According to a study by Engine Ready, a San Diego-based search marketing firm, visitors who come to a web site by directly typing in a URL or bookmark constitute the most valuable traffic for an online retailer. The result was based on a study of traffic to 27 retail sites for a period of 2 years and was analyzed in terms of four types of site visitors--direct access, referrals (via links from other Web sites or email), paid search and organic search traffic.
"Visitors arriving via direct access or a bookmark stay longer, view more pages, are more likely to purchase and more likely to spend a higher dollar amount than visitors from other sources," the report said.
Online retailers who have created brand loyalty among consumers through online and off-line advertising and other propaganda benefit the most out of direct access traffic as their URLs are imprinted in the minds of consumers.

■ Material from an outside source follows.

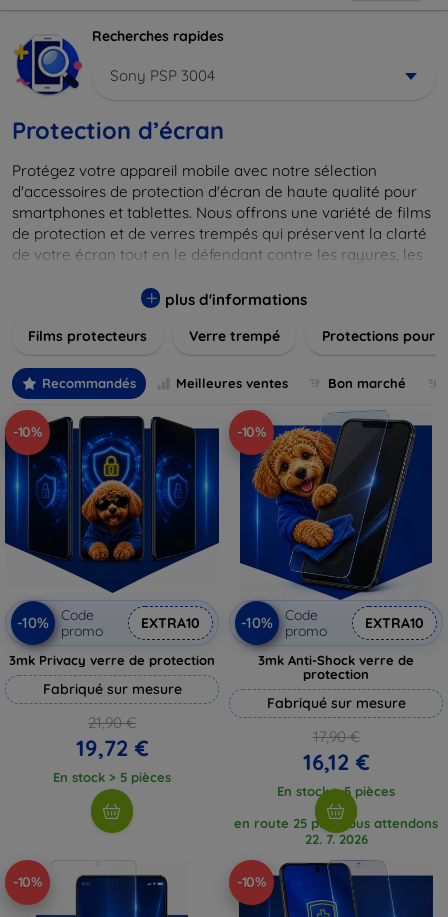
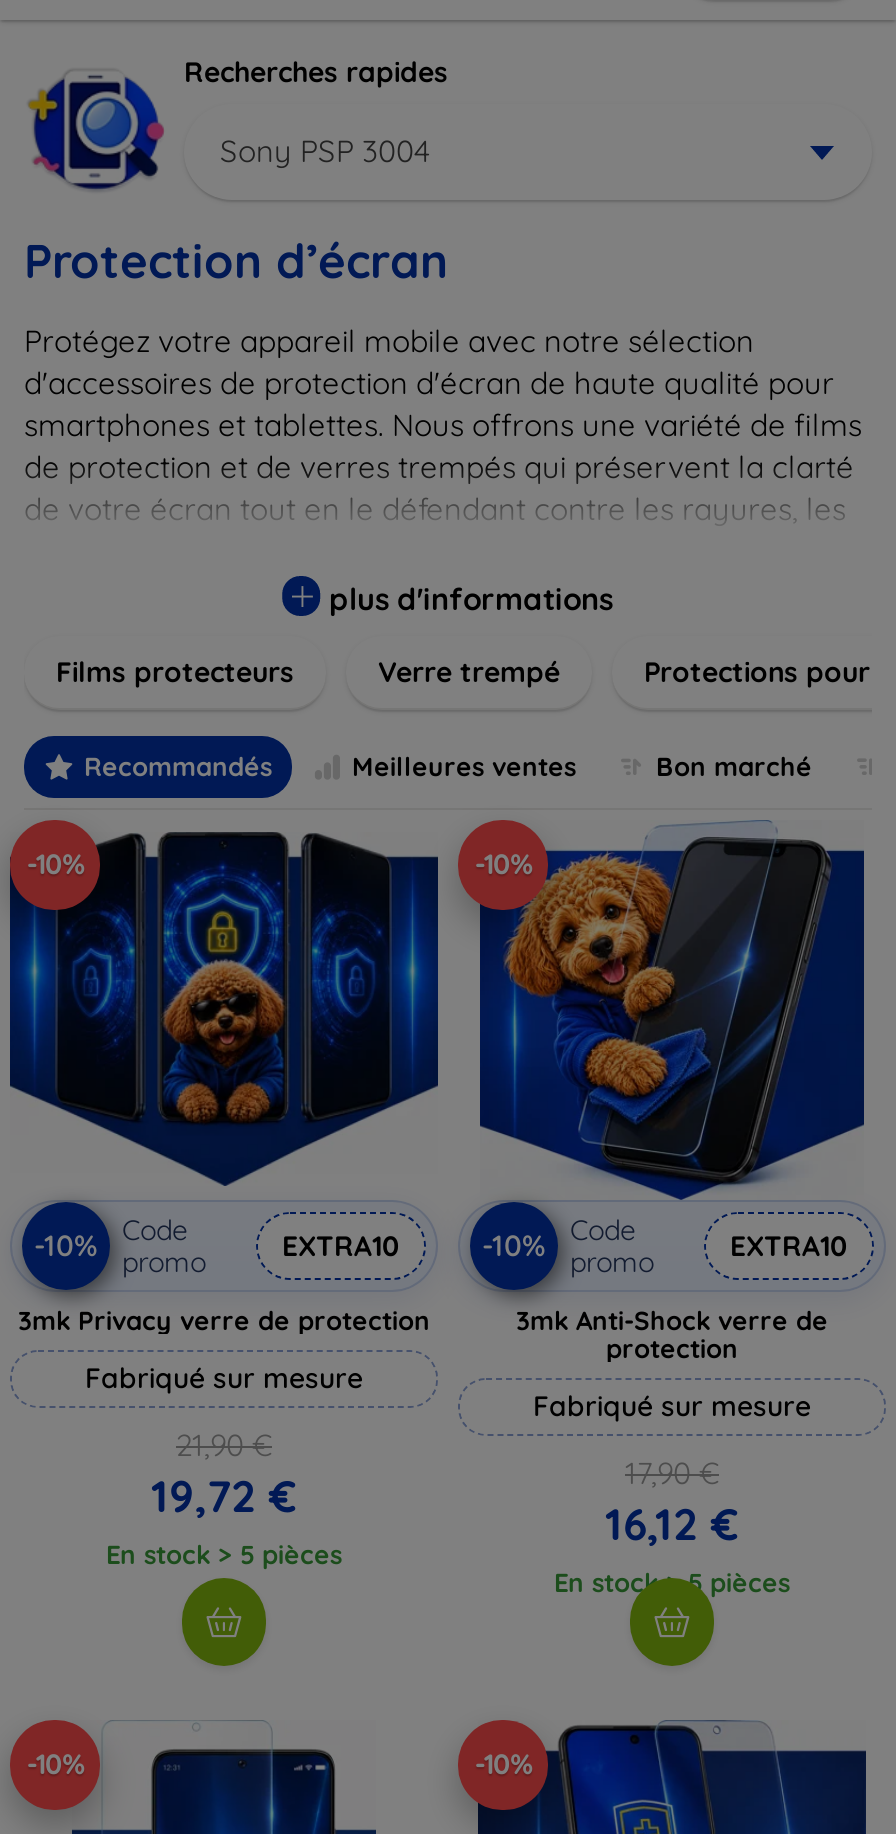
- en route 25 pcs, nous attendons
- 22. 7. 2026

These brand-driven consumers have a conversion rate of3.3% which is considered to be the highest. They spend just over $170 per order. Also, direct access visitors spent 312 seconds on-site per visit and viewed an average of six pages each time.
The second-most valuable visitors are the referred traffic, or consumers who arrived via a link from another Web site or email. They have a conversion rate of 3% and spend about $168 per order. These referral visitors also had the highest bounce rate owing to various reasons like incorrect offer in the referrer email and so on.
Though search traffic is less expensive to generate than brand-driven traffic, it was not appealing in terms of conversions or average order value. Paid search visitors converted 1.4% of the time, about 20% higher than organic search traffic. The average order value from both paid and organic search visitors was much lower than direct access traffic, at $138 and $117 per visit, respectively. The second-highest level of engagement was shown by organic search visitors who viewed an average of five pages per visit.
Different companies will have different online retail goals. But it is always good to have a holistic retail strategy that includes paid search, SEO (search engine optimization) and branding efforts.